==== Exercise data ====

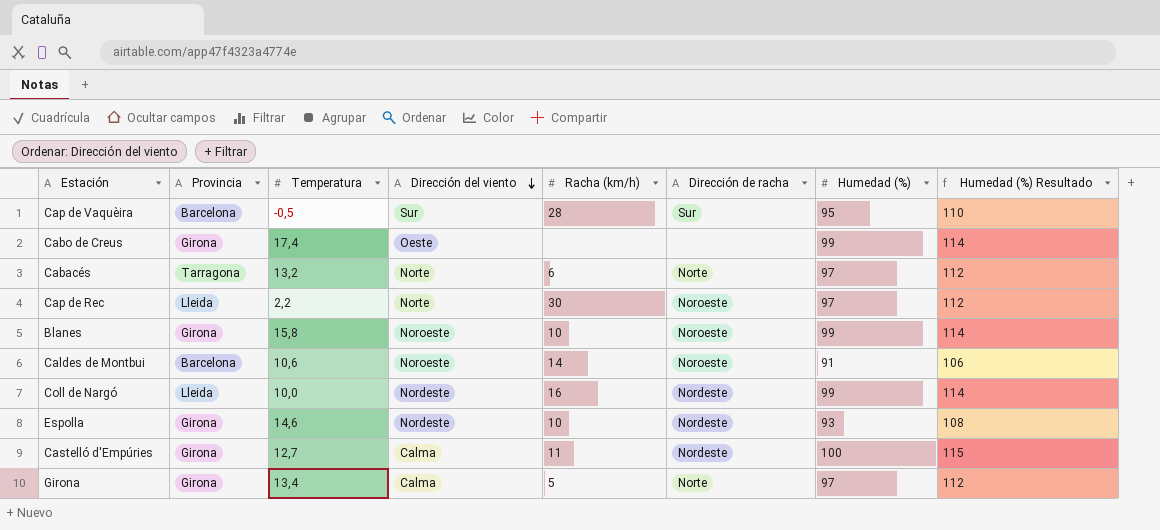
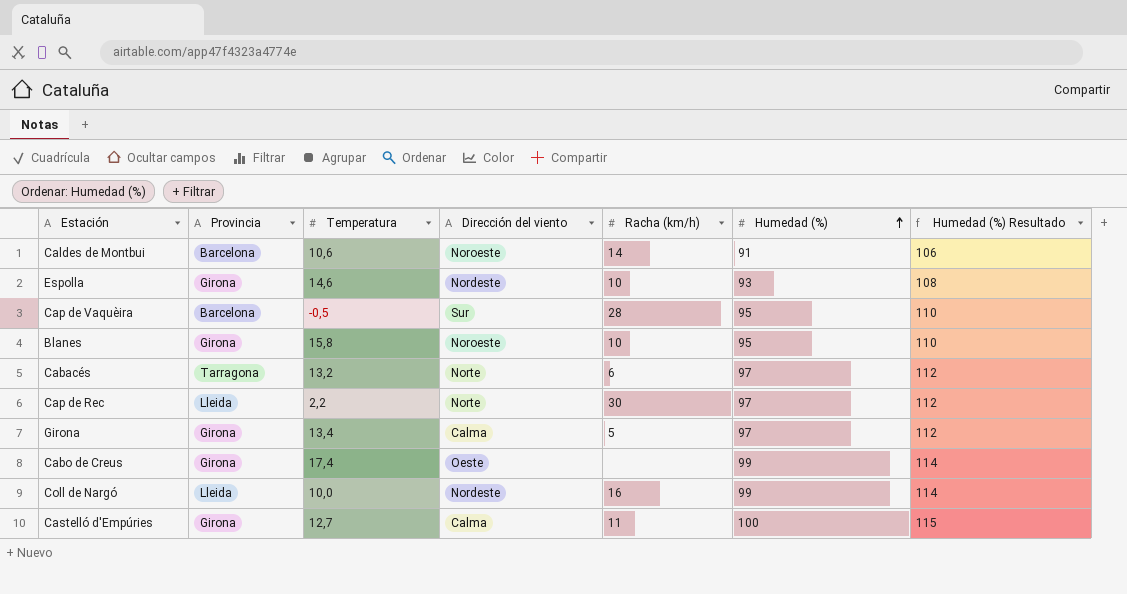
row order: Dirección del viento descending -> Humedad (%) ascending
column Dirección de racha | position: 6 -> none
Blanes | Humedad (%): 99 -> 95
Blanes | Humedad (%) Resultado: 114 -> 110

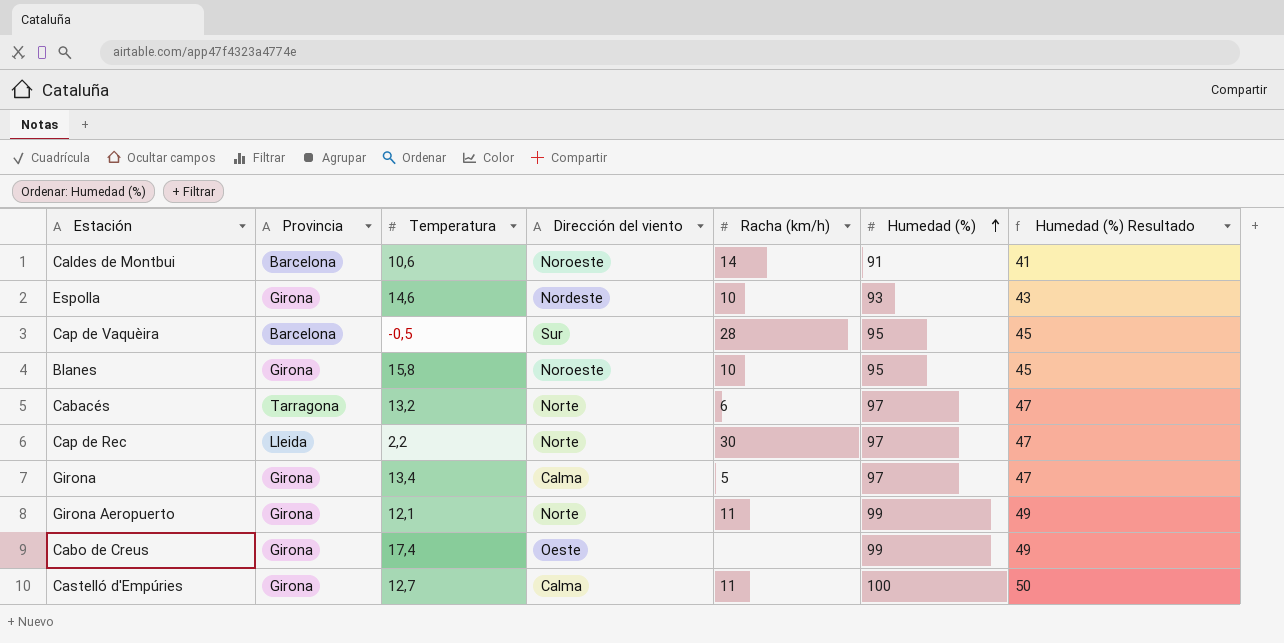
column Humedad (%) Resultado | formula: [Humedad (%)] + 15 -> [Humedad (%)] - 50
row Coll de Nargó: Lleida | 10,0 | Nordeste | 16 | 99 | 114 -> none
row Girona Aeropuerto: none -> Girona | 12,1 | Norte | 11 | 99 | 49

====
==== Exercise data ====

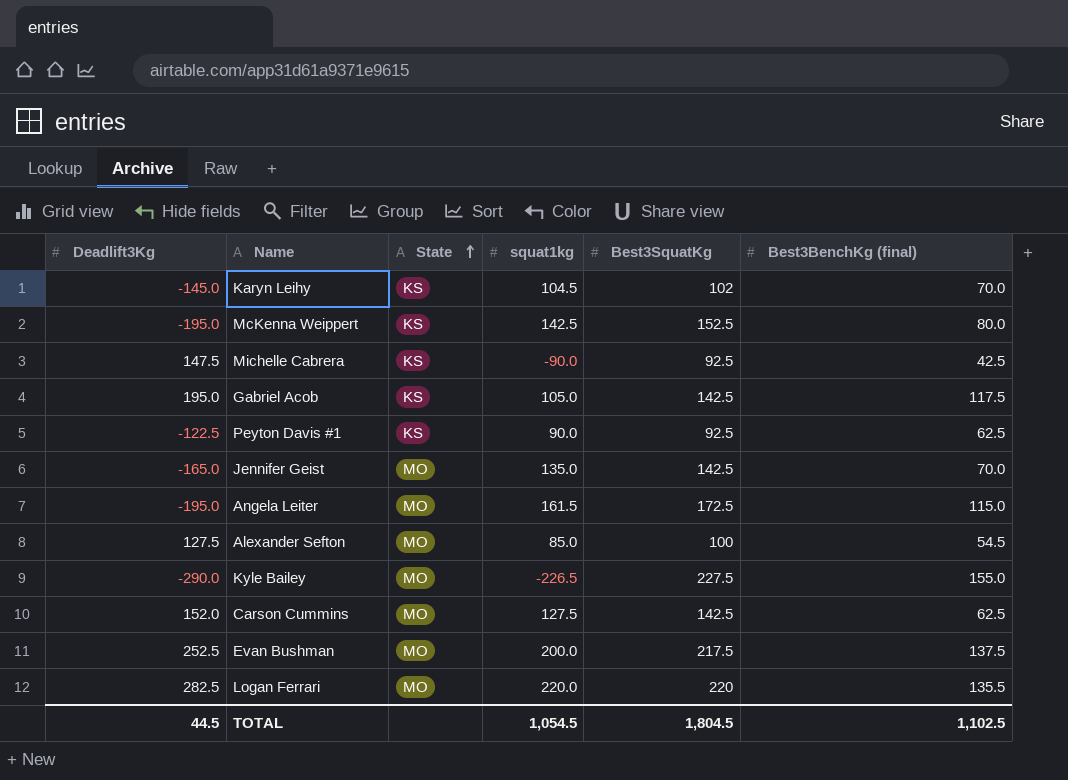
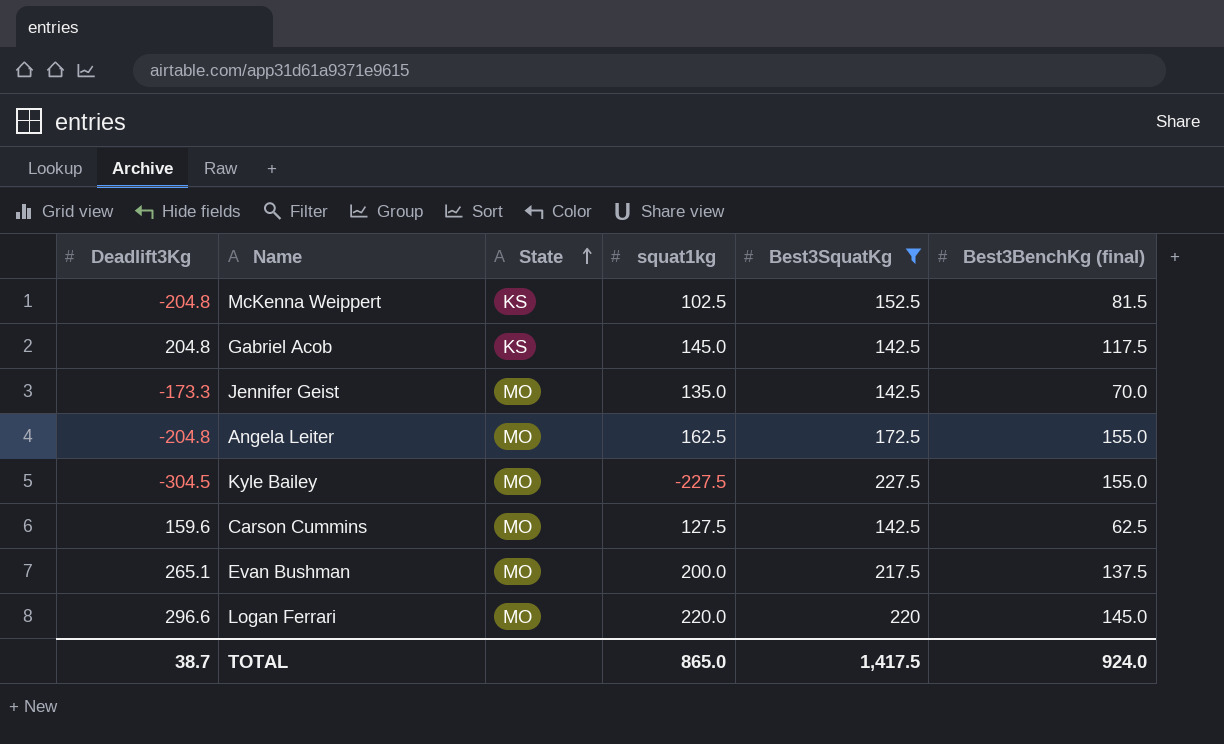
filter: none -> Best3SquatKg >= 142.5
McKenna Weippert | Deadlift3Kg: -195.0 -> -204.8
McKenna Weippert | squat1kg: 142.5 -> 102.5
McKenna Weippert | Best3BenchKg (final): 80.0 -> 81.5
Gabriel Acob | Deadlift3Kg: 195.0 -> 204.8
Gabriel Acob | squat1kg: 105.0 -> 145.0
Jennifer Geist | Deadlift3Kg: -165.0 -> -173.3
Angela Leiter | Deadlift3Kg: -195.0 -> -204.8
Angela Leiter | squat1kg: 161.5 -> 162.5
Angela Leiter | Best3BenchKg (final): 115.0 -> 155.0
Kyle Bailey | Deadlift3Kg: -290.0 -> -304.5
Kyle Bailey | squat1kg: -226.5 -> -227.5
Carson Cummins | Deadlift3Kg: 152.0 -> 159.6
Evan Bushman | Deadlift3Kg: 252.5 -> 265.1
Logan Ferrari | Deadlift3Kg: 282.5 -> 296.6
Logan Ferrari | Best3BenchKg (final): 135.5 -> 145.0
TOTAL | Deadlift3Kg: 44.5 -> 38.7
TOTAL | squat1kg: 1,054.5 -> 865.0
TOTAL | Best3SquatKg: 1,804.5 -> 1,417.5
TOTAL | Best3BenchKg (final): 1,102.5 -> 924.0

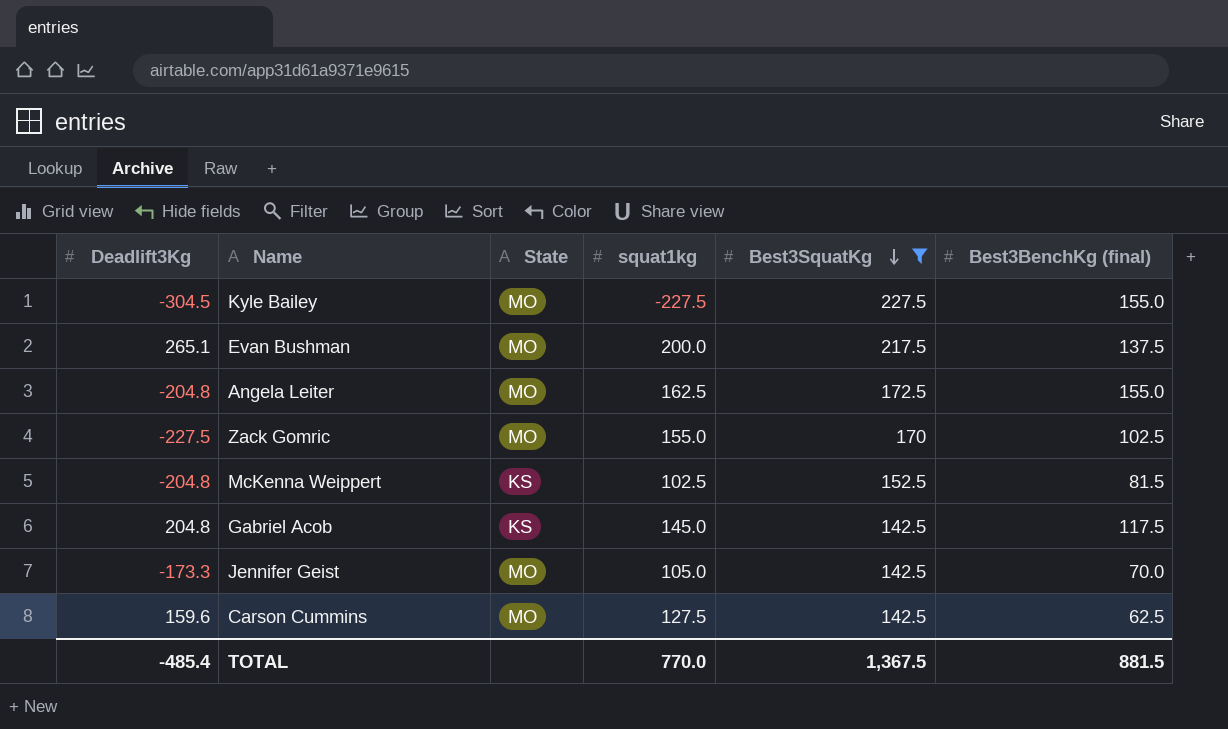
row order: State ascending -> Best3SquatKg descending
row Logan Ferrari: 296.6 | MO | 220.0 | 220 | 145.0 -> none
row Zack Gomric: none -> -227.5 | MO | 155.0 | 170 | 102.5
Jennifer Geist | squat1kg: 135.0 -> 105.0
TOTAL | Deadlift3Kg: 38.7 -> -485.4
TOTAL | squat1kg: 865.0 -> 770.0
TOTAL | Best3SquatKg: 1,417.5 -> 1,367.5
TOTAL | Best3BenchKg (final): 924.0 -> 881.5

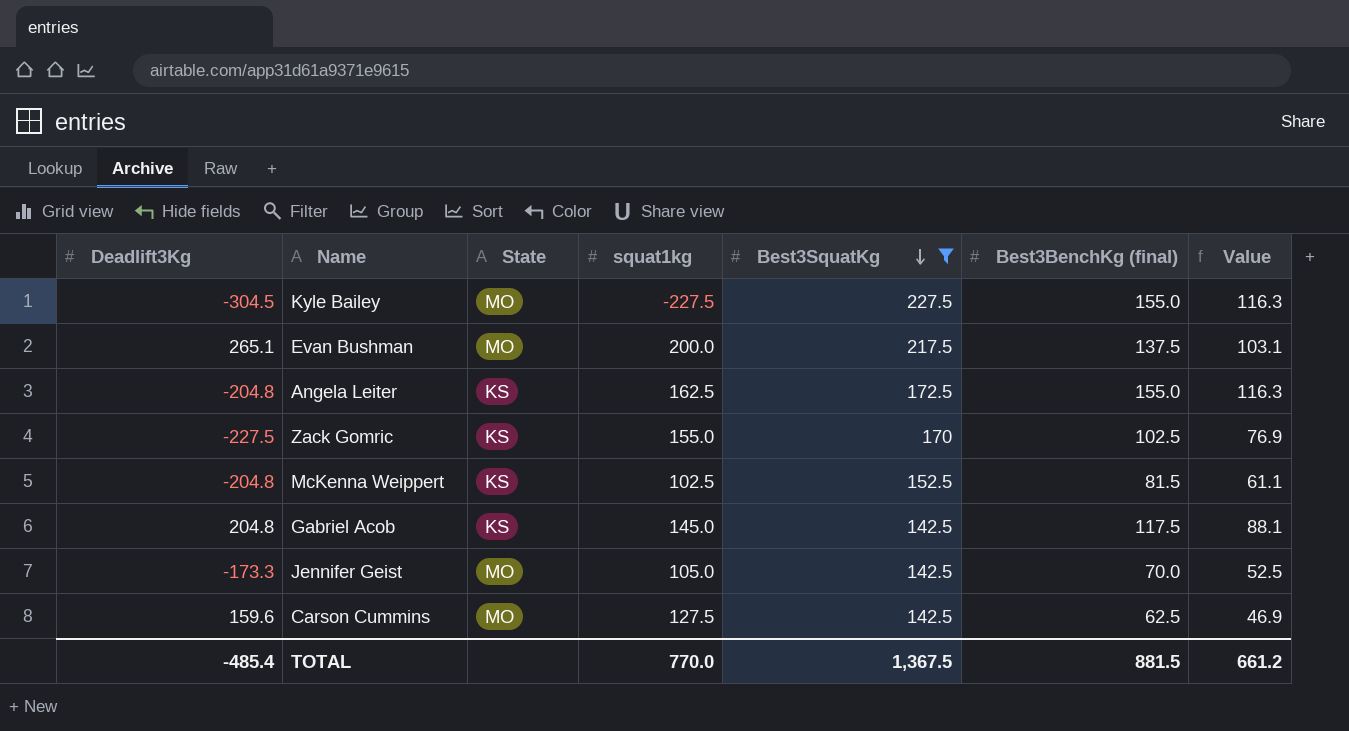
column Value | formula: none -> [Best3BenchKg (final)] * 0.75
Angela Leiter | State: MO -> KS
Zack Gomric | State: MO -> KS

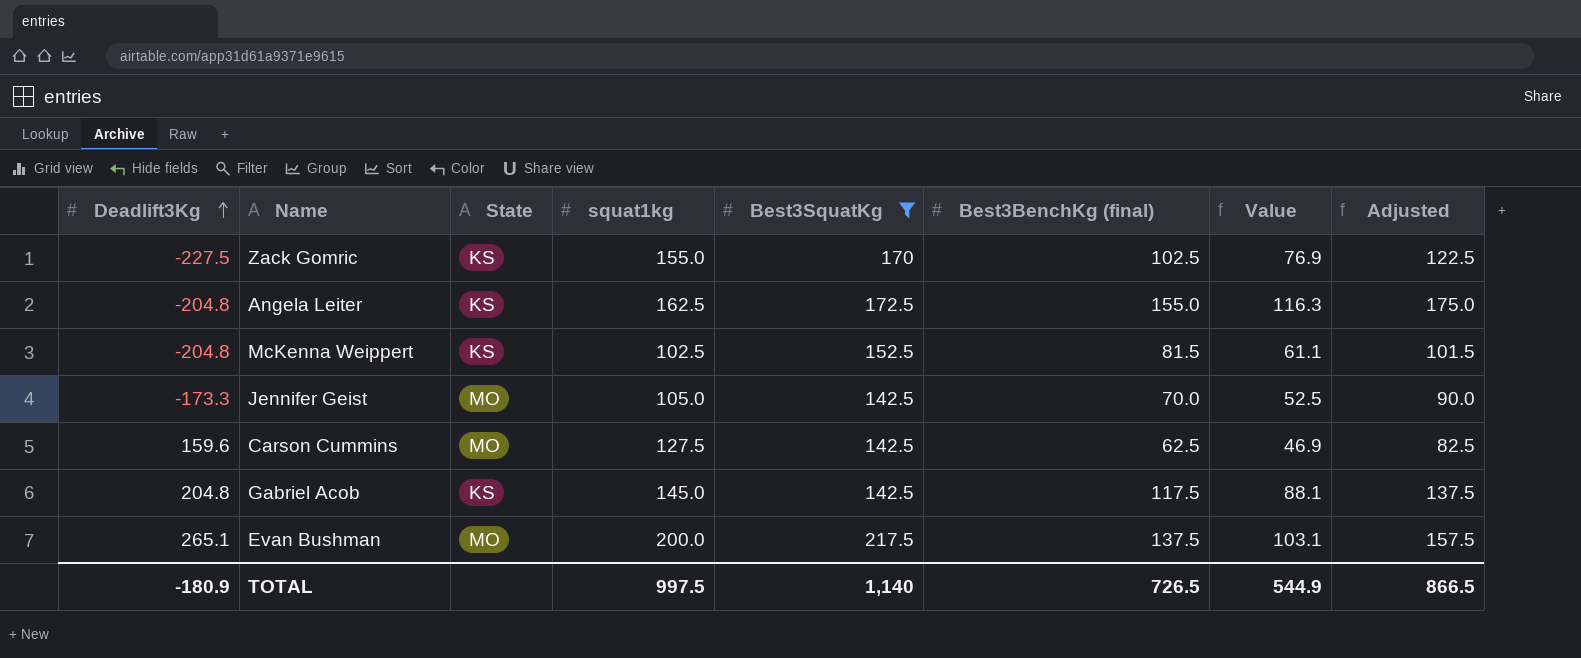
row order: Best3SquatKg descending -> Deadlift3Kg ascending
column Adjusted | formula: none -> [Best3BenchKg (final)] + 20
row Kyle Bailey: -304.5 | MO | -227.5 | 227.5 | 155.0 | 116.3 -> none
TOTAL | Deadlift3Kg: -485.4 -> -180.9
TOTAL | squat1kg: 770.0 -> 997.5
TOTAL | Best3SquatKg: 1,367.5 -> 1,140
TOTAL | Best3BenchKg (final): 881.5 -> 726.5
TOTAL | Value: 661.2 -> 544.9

====

Instructions to follow - Working from the material above, retype exactly the lines from the one with "Kyle Bailey | squat1kg: -226.5 -> -227.5" through the one with "TOTAL | Deadlift3Kg: 44.5 -> 38.7", both included, and only those lines.

Response -
Kyle Bailey | squat1kg: -226.5 -> -227.5
Carson Cummins | Deadlift3Kg: 152.0 -> 159.6
Evan Bushman | Deadlift3Kg: 252.5 -> 265.1
Logan Ferrari | Deadlift3Kg: 282.5 -> 296.6
Logan Ferrari | Best3BenchKg (final): 135.5 -> 145.0
TOTAL | Deadlift3Kg: 44.5 -> 38.7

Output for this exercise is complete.